– Вы действительно не сидели сложа руки… В отличие, наверное, от меня? – я почувствовала себя виноватой.
– Пусть лучше тебе об этом расскажет Отто, это долгая история.
Я увидела, как щеки Мартина краснеют. Он смущен? Интересно почему.
– Ладно… Кстати, я так и не спросила твою фамилию. – мне хотелось как-то разрядить обстановку.
– Роуз. – сказал он словно автоматически.
Я кивнула. Я задаю все больше и больше тупых вопросов.
– Кстати, Мартин. А как твои родители относятся к этому? И в университете? Как все это протекает?
– Мои родители мертвы для меня. Понимаешь, мой отец некогда был врачом, и я всегда хотел быть таким, как он. Я хотел спасать жизни, и отец для меня был героем, но чем больше проходило времени после революции, тем больше он «умирал», к сожалению, не от старости. Ему промыли мозги так, что он сменил шприцы и скальпели на молотки и отвертки. Он отказался от совей жизни доктора и превратился в обычную крысу в клетке, которой иногда дают сыр, чтобы она не сдохла с голоду. А мать… а что о ней говорить? Она что до Часового была инфантильной уборщицей, что после. От отца у меня осталась только медицинская сумка, которую я у него и забрал под предлогом учебы, хотя, скорее, я просто не хочу, чтобы она находилась в его руках. На учебе никто не жалуется на мои успехи. Я лучший хирург на своем факультете, если все хорошо сложится, то через 4 года я смогу закончить университет и стать хирургом. Что скажешь, звучит неплохо? – он улыбался мне. Это было очень мило, и я не могла не улыбнуться в ответ.

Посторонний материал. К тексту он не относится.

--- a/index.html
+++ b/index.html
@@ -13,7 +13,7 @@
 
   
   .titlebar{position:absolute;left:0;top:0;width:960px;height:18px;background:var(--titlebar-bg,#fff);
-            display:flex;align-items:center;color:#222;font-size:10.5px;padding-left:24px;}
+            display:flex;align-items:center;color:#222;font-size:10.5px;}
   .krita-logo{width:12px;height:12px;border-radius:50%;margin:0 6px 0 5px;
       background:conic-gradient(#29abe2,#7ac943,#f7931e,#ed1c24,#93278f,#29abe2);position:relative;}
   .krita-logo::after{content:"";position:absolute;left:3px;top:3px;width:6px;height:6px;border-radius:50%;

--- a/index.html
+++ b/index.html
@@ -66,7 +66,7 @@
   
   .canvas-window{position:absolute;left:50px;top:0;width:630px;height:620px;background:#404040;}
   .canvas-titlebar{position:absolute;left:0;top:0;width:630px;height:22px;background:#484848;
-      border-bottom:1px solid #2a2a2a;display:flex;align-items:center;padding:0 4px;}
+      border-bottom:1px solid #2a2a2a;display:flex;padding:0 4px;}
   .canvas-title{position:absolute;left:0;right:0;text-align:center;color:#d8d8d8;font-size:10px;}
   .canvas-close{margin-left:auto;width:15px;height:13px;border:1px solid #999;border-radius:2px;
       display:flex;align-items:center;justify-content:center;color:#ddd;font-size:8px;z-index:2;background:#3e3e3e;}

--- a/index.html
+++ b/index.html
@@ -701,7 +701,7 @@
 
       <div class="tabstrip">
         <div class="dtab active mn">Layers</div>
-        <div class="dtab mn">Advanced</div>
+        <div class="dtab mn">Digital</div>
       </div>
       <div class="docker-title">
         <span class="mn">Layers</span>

– Да, это действительно классно, но мне жаль твоих родителей, – улыбка спала с моего лица. – Я сама не знаю, где мои мама с папой. Я искала, но в воспоминаниях осталась только мама. Где она сейчас, я не знаю.
– Где бы они сейчас ни были, я уверен, они бы гордились тобой.

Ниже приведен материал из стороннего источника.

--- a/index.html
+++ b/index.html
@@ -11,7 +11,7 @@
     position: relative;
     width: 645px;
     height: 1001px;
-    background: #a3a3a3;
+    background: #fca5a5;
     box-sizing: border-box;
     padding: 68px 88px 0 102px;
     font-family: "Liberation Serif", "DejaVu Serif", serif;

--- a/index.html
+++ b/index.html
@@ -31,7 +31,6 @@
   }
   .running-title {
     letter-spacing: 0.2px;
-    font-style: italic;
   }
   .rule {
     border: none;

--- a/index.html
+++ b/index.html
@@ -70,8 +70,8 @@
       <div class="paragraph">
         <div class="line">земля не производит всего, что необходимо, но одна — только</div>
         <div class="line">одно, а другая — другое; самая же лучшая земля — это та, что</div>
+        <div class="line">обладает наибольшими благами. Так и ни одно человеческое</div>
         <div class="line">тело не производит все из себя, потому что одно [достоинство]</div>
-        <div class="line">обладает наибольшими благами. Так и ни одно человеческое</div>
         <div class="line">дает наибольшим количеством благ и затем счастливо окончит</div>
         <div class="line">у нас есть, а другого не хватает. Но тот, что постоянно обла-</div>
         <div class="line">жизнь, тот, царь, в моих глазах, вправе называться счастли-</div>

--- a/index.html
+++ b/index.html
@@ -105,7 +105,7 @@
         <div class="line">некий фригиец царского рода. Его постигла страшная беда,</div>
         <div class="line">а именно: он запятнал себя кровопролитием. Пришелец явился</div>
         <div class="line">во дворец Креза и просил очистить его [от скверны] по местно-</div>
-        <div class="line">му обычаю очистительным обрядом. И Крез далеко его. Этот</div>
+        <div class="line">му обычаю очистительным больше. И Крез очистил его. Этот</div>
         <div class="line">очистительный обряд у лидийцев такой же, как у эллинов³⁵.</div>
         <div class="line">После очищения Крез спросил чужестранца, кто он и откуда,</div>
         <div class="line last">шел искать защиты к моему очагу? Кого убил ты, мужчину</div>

– Нет, они бы точно не могли гордиться тем, что из меня сделали.
– Брось, 1029. Это не ты выбирала – стать такой или нет. Ты выживала, и сейчас приходит конец самой необходимости выживать, с нас всех спадают кандалы, и очень скоро каждый из нас обретет свободу.

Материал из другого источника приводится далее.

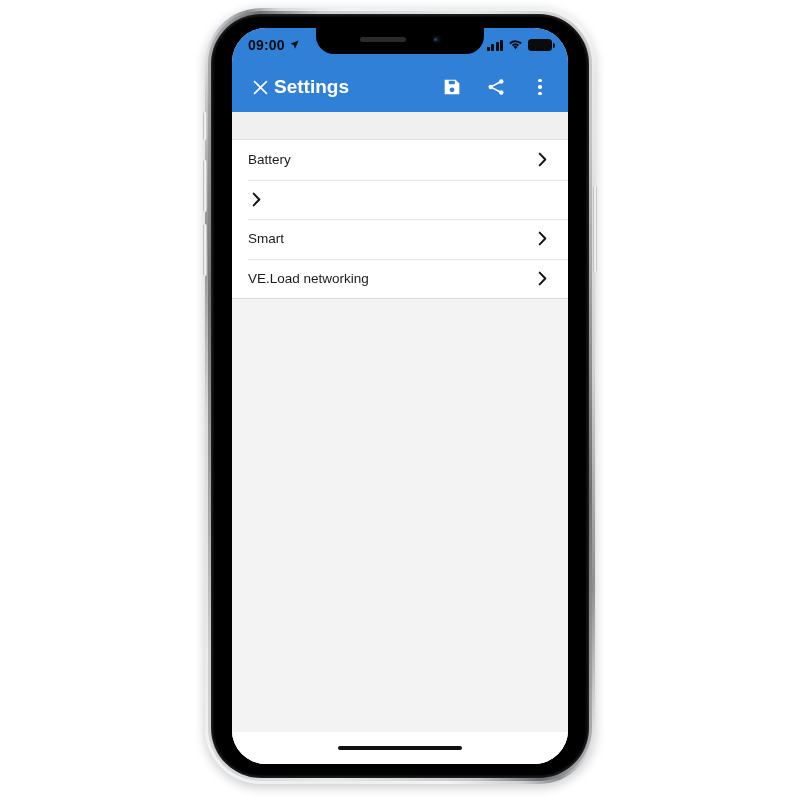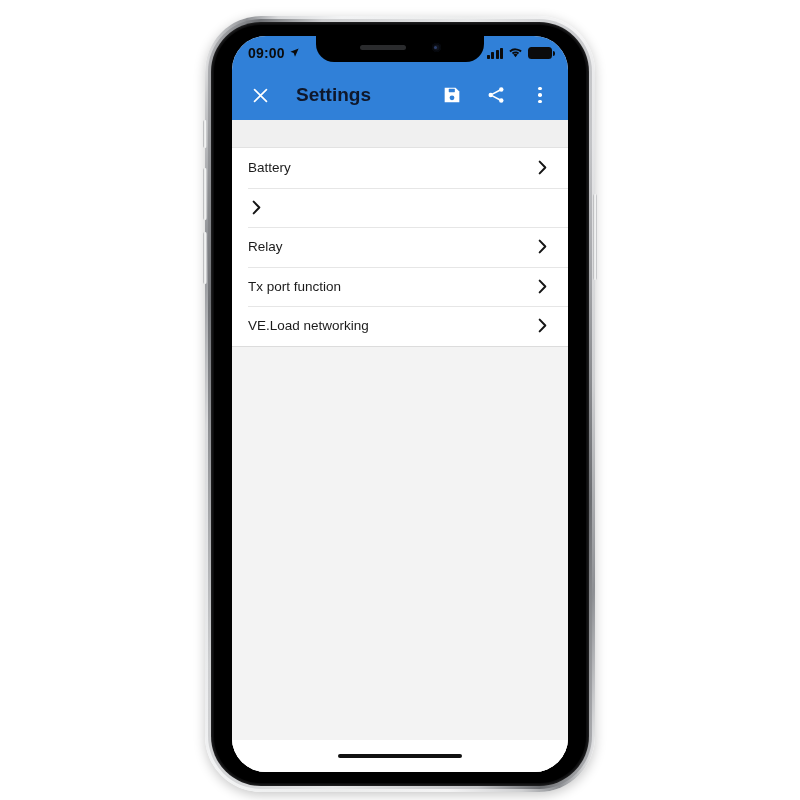--- a/index.html
+++ b/index.html
@@ -26,7 +26,7 @@
   .phone {
     position: absolute;
     left: 205px;
-    top: 16px;
+    top: 8px;
     width: 390px;
     height: 776px;
   }

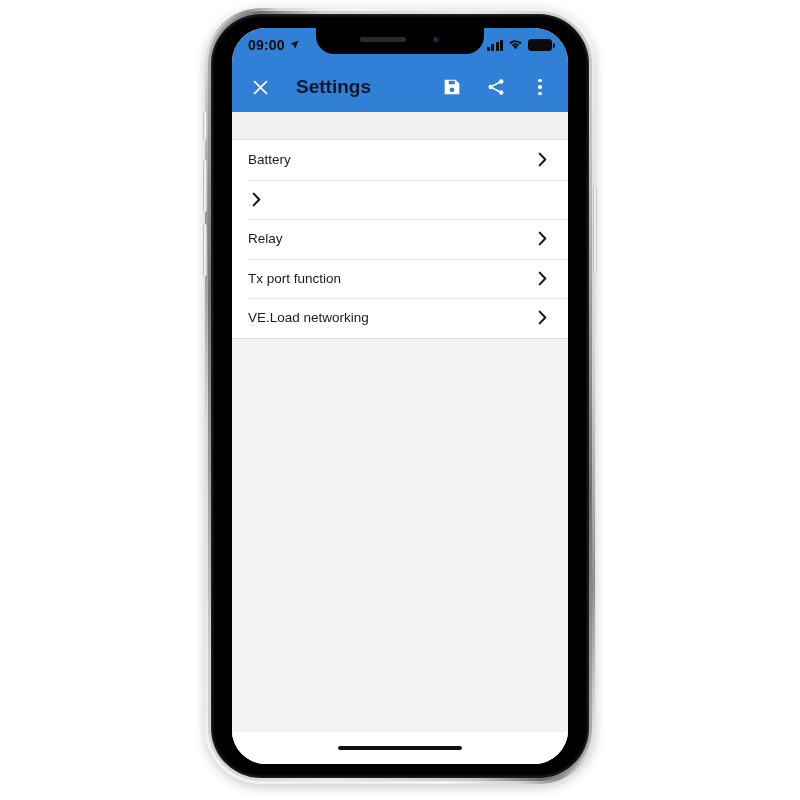--- a/index.html
+++ b/index.html
@@ -218,10 +218,9 @@
     flex: 0 0 auto;
   }
   .appbar-title {
-    color: #0f172a;
+    color: #ffffff;
     font-size: 19px;
     font-weight: bold;
-    margin-left: 22px;
     flex: 1 1 auto;
     white-space: nowrap;
     overflow: hidden;

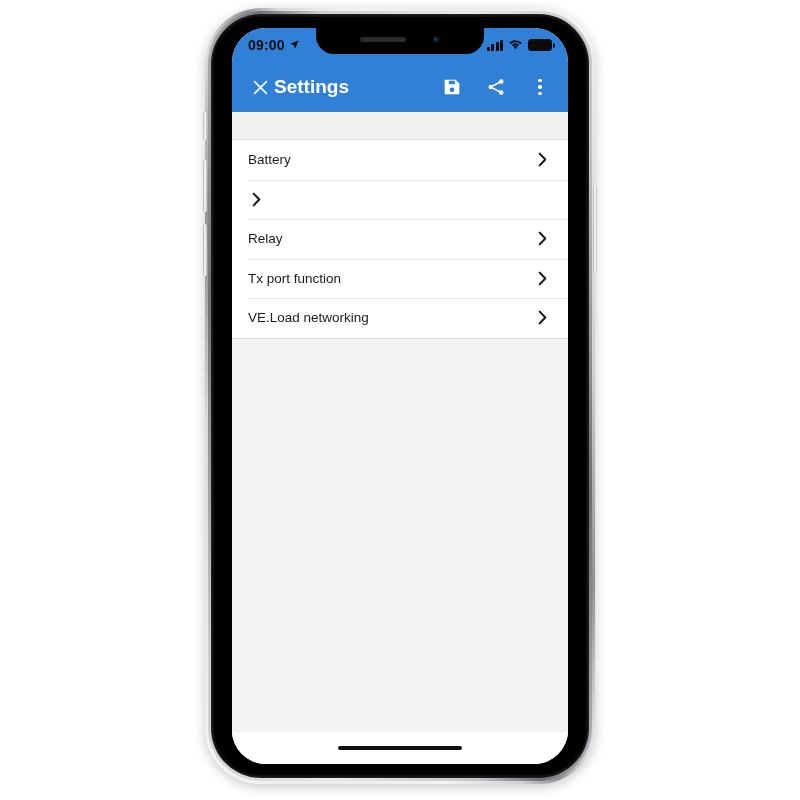--- a/index.html
+++ b/index.html
@@ -451,7 +451,7 @@
           </div>
 
           <div class="row">
-            <span class="row-label">Relay</span>
+            <span class="row-label">Smart</span>
             <span class="row-chevron">
               <svg width="11" height="15" viewBox="0 0 12 18" aria-hidden="true">
                 <path d="M2.6 2 L9.4 9 L2.6 16" stroke="#151515" stroke-width="2.4" fill="none" stroke-linecap="round" stroke-linejoin="round"></path>

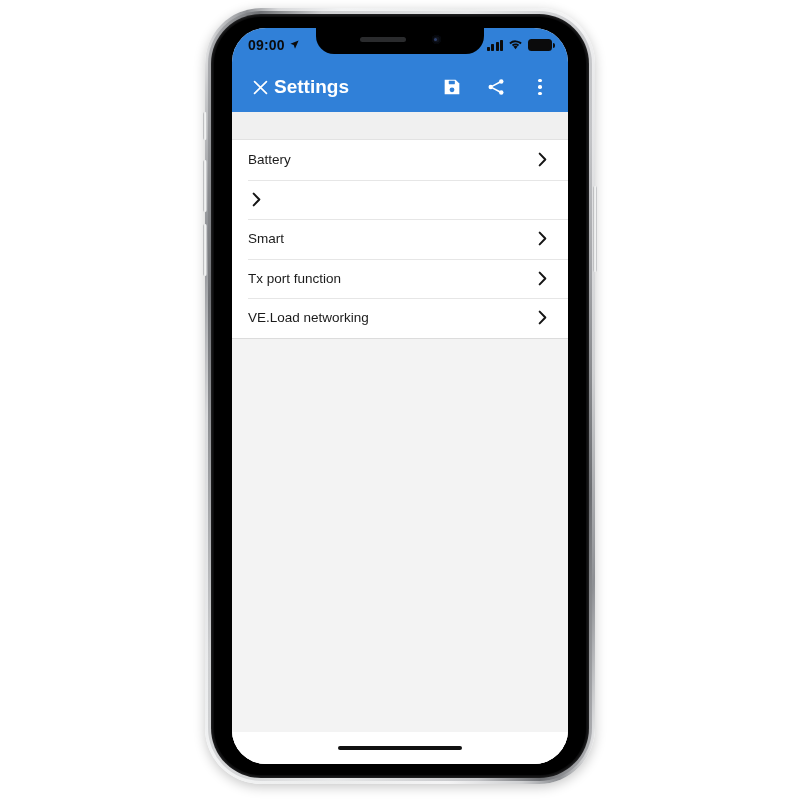--- a/index.html
+++ b/index.html
@@ -460,14 +460,6 @@
           </div>
 
 
-          <div class="row">
-            <span class="row-label">Tx port function</span>
-            <span class="row-chevron">
-              <svg width="11" height="15" viewBox="0 0 12 18" aria-hidden="true">
-                <path d="M2.6 2 L9.4 9 L2.6 16" stroke="#151515" stroke-width="2.4" fill="none" stroke-linecap="round" stroke-linejoin="round"></path>
-              </svg>
-            </span>
-          </div>
 
           <div class="row">
             <span class="row-label">VE.Load networking</span>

– Очень скоро – это когда?
Он промолчал и просто приобнял меня.
– Я не знаю, 102. Я не знаю…
Он не хотел мне врать, но в его голосе все равно чувствовалась надежда. Я обняла его тоже и тяжело вздохнула. Я почувствовала, что хочу есть. Я спросила, есть ли у нас продукты. Мартин сказал, что есть то самое зерно, какие-то овощи и бакалея, которая должна как-то разбавить все это.